SOURCE INFORMATION Start Marker

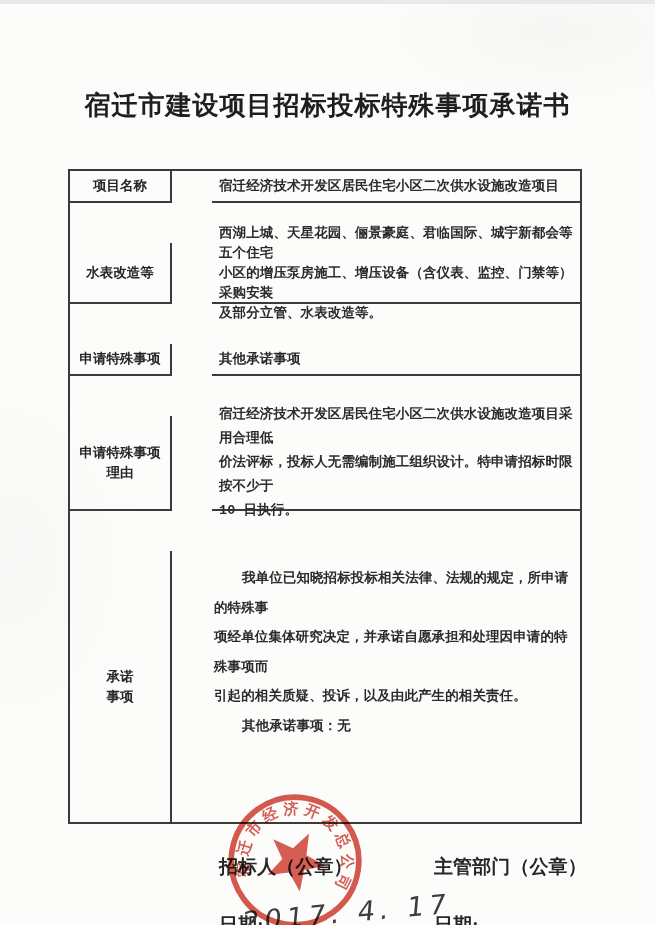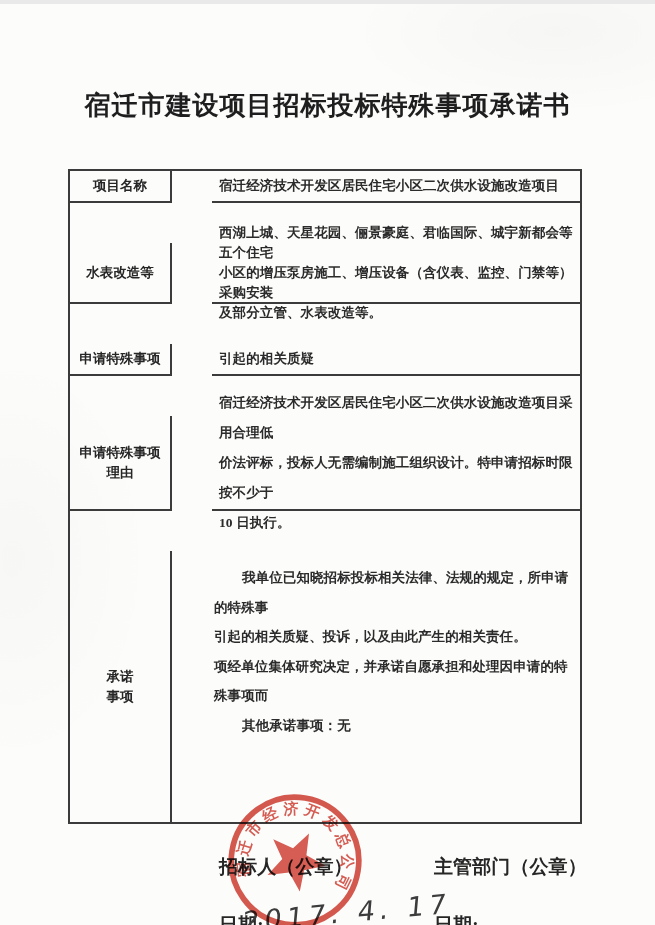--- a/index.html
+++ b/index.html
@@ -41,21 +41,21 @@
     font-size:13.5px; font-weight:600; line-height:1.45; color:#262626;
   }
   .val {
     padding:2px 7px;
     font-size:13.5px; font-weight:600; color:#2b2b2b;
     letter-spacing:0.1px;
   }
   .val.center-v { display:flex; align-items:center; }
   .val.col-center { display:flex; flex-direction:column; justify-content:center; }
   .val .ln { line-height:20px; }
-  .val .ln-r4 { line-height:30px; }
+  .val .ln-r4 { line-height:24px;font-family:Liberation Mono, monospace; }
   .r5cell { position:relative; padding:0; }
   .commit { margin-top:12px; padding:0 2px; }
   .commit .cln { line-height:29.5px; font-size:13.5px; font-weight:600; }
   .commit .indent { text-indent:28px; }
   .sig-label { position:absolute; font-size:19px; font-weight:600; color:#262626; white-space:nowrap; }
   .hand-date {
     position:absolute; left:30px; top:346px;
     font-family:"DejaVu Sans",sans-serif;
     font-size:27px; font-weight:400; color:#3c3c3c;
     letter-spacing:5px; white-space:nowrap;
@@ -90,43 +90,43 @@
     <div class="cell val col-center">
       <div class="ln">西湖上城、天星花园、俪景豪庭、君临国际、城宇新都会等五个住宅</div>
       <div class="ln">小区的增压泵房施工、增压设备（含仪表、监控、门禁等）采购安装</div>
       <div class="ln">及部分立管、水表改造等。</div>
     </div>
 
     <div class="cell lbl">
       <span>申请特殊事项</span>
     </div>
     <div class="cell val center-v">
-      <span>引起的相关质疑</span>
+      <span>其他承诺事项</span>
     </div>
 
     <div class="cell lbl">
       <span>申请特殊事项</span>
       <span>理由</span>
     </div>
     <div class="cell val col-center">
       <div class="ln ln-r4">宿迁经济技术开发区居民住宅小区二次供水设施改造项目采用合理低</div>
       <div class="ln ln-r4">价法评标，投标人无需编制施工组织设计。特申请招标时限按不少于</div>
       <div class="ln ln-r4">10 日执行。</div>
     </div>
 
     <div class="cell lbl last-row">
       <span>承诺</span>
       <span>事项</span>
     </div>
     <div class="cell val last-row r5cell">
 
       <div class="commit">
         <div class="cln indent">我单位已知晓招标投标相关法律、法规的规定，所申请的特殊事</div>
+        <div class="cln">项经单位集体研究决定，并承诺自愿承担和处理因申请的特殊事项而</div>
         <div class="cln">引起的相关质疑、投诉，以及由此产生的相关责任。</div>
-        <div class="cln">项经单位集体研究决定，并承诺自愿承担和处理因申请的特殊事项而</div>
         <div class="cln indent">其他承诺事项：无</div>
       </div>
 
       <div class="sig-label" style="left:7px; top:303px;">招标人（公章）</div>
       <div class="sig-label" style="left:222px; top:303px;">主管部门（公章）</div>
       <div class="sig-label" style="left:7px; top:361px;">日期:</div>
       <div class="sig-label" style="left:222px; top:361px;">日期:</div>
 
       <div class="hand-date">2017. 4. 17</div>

SOURCE INFORMATION End Marker
SOURCE INFORMATION Start Marker

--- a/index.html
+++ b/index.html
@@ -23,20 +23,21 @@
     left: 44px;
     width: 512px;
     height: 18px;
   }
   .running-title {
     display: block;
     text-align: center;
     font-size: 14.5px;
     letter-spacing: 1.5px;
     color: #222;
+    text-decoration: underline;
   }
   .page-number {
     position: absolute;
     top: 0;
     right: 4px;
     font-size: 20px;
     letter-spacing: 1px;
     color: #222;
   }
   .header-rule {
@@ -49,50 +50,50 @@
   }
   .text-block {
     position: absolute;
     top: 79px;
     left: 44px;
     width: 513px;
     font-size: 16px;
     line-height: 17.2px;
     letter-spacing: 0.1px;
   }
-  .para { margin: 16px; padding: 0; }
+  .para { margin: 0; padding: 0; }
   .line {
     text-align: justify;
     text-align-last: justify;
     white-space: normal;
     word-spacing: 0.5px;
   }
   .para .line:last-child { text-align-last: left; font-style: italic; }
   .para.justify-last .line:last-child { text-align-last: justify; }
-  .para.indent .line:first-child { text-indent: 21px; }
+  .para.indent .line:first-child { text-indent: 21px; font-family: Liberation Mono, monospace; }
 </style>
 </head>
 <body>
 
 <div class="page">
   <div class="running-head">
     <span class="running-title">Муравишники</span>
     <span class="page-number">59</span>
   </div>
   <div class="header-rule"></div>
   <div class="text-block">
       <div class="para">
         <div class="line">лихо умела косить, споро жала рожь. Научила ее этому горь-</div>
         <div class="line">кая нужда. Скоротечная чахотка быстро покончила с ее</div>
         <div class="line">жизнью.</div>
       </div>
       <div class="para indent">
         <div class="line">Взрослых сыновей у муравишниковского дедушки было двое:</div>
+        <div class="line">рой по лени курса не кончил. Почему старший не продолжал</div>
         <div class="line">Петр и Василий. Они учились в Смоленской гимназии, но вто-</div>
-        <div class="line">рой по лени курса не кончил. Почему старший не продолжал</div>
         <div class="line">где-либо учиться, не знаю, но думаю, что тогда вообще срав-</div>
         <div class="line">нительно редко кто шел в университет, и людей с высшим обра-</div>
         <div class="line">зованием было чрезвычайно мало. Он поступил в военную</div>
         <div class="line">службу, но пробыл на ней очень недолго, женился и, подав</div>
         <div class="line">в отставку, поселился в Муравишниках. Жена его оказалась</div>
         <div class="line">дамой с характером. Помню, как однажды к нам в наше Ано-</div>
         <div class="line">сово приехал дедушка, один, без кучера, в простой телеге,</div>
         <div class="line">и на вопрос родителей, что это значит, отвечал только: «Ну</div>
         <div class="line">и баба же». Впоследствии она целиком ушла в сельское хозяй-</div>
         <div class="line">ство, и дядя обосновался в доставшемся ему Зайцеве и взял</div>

SOURCE INFORMATION End Marker

**DIRECTIONS**
If a line in the entries above contains the word "项经单位集体研究决定", copy it.

**EXPECTED ANSWER**
+        <div class="cln">项经单位集体研究决定，并承诺自愿承担和处理因申请的特殊事项而</div>
-        <div class="cln">项经单位集体研究决定，并承诺自愿承担和处理因申请的特殊事项而</div>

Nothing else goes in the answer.